Но Сабина, истомленная, думала о себе.
Думала о своем грустном и легком существовании, о своих ребяческих горестях, о радостях, которые ей давали уют и отдых, о радостях удовлетворенного тщеславия, о своей безмятежной нежности к Анри, и, совсем устав, вздрагивая у потухающего огня, уже укачанная сном:
— Знаешь, Мария, — сказала она, — о том, о чем мы сейчас с тобой говорили, мне кажется — ты права, любовь совсем уже не так много значит в жизни…
III
Зима с ее радостями холодов и затворничества прошла потихоньку, и в должный срок вернулась весна, сначала нечувствительная, с прежним холодом и новым теплом. Потом начались апрельские дни, с их резкими потоками желтого солнца и долгими белыми сумерками.
Сабина несколько изменилась. Она стала сильнее и живее и как-то вся расправлялась, вдыхая в себя новое время года.
Нрав ее делался ясным и простым. Она чем-то занималась, обращала внимание на других. Появилась также внезапная жажда развлечений, появились нежные и детски-сентиментальные желания.
Она говорила мужу:
— Сегодня мы пойдем в театр, вдвоем — вы и я, а Марии не скажем.
В другой раз она заставляла Анри стоять с ней вечером под луной у окна и, прильнув головой к плечу мужа, в позе томления и вздоха, пыталась, чтобы и он, как она, почувствовал смутную грусть.
И, упорствуя в желании видеть его подобным себе, говорила:
— Чувствуете ли вы, что вечер сегодня цвета молчания и дыма, — того дымного неба над полем битвы, как в панорамах. Это так грустно, и я это обожаю.
И прибавляла: «Когда все так прекрасно вокруг, как сейчас, мне хочется плакать, — а вам?»
Ему — нет. Он ласково говорил ей, что она сумасшедшая, что она простудится, что она читает слишком много пустяков, что он ее очень любит, что она это отлично знает, что ей пора спать.

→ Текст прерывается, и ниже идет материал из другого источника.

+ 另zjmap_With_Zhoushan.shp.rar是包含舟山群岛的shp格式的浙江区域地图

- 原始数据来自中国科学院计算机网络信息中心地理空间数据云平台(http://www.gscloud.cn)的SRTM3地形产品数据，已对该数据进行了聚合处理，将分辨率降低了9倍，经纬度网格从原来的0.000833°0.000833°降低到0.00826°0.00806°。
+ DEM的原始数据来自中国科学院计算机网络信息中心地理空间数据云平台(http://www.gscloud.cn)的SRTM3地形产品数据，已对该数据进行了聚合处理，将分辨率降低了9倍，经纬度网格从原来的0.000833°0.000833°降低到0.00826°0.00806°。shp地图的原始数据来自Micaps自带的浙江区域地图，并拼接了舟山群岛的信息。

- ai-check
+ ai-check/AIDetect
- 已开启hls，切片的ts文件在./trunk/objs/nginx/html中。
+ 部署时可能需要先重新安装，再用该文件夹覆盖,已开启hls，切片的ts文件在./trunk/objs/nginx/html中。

Сабина, упорно требовавшая нежности, сердилась, молчала в течение нескольких дней и вдруг неожиданно появлялась — снова сентиментальная — в библиотеке, где работал Анри. Она нарочно для него приколола к платью цветок, который снимала и давала ему.
Она садилась рядом с ним и мечтала о будущем.

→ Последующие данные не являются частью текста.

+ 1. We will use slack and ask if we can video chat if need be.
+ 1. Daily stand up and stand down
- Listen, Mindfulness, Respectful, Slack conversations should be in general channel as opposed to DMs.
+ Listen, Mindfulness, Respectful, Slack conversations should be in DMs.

Мечты, где они всегда были вдвоем — только он и она: на лодке, где-нибудь на Северном море, под Эльсинором; или на холмах Италии, взрытых длинными корнями маслин; или в каком-нибудь уголке Франции, в белом домике с балконом в розах, белым гравием и фонтаном.

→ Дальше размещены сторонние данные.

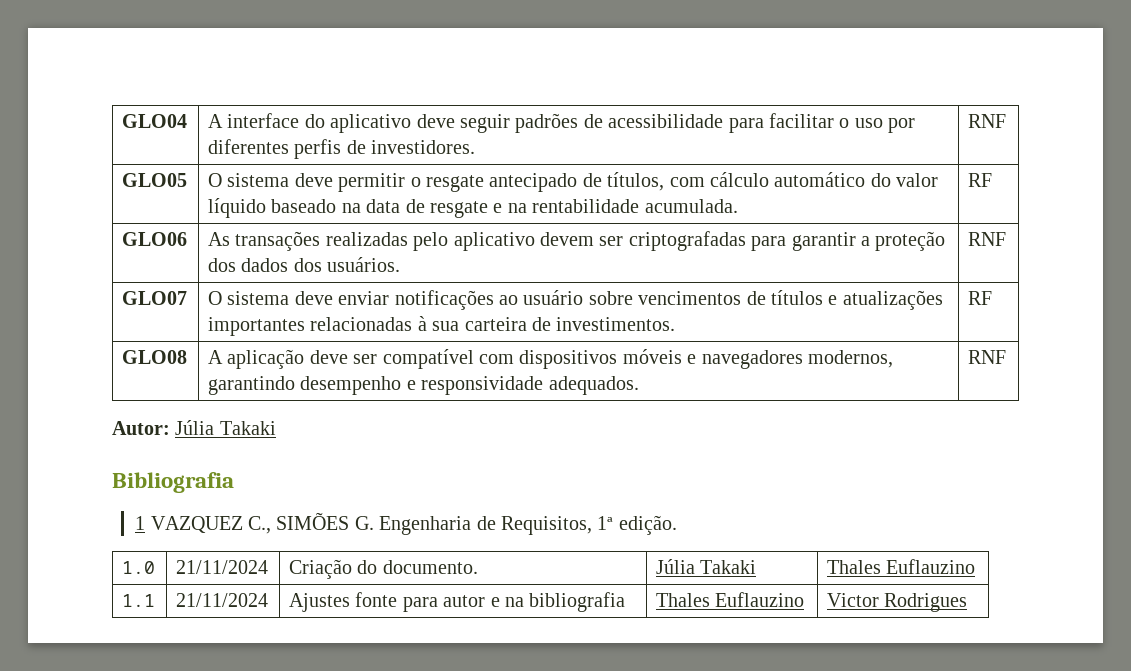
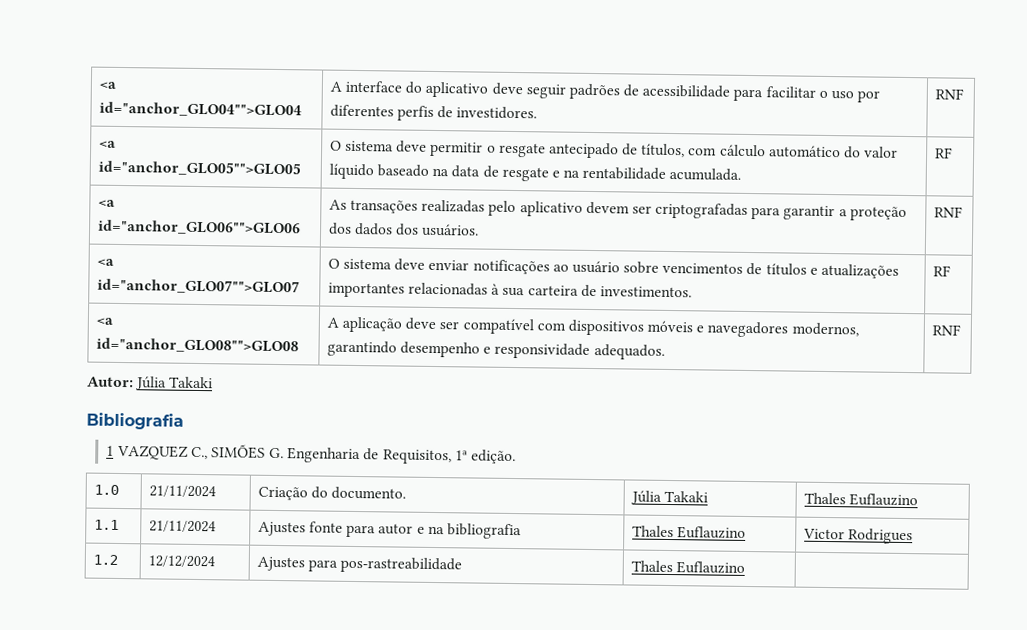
- GLO04 | A interface do aplicativo deve seguir padrões de acessibilidade para facilitar o uso por diferentes perfis de investidores. | RNF
+ <a id="anchor_GLO04"">GLO04 | A interface do aplicativo deve seguir padrões de acessibilidade para facilitar o uso por diferentes perfis de investidores. | RNF
- GLO05 | O sistema deve permitir o resgate antecipado de títulos, com cálculo automático do valor líquido baseado na data de resgate e na rentabilidade acumulada. | RF
+ <a id="anchor_GLO05"">GLO05 | O sistema deve permitir o resgate antecipado de títulos, com cálculo automático do valor líquido baseado na data de resgate e na rentabilidade acumulada. | RF
- GLO06 | As transações realizadas pelo aplicativo devem ser criptografadas para garantir a proteção dos dados dos usuários. | RNF
+ <a id="anchor_GLO06"">GLO06 | As transações realizadas pelo aplicativo devem ser criptografadas para garantir a proteção dos dados dos usuários. | RNF
- GLO07 | O sistema deve enviar notificações ao usuário sobre vencimentos de títulos e atualizações importantes relacionadas à sua carteira de investimentos. | RF
+ <a id="anchor_GLO07"">GLO07 | O sistema deve enviar notificações ao usuário sobre vencimentos de títulos e atualizações importantes relacionadas à sua carteira de investimentos. | RF
- GLO08 | A aplicação deve ser compatível com dispositivos móveis e navegadores modernos, garantindo desempenho e responsividade adequados. | RNF
+ <a id="anchor_GLO08"">GLO08 | A aplicação deve ser compatível com dispositivos móveis e navegadores modernos, garantindo desempenho e responsividade adequados. | RNF
+ 1.2 | 12/12/2024 | Ajustes para pos-rastreabilidade | Thales Euflauzino |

Он отвечал, занятой и счастливый, одной рукой беря ее за шею, другой — держа книги:
— Ты хочешь слишком многого зараз, это не практично, но очень мило, — добавлял он, целуя ее.
Она продолжала, почти плача от избытка нежности:
— Разве вы знаете, как я вас люблю и как я вам отдаю все свое прошлое? Я иду к вам из самой глубины моего детства, почему вы меня не хотите, милый?
Он удивленно смеялся:
— Я тебя не хочу, Сабина? По-моему, ты сходишь с ума. Это я тебя люблю и всегда любил гораздо больше, чем ты меня.
— Почему же ты тогда все время занят и почему тебе никогда не грустно? — вздыхала она.
— Но зачем тебе непременно надо, чтобы мне было грустно, — теперь, когда ты совсем здорова, когда ты скоро сможешь жить, как все, интересоваться чем-нибудь, заниматься и, может быть, — ты увидишь, какое это тебе будет счастье — может быть, сможешь иметь сына, который тебя утешит в потере девочки.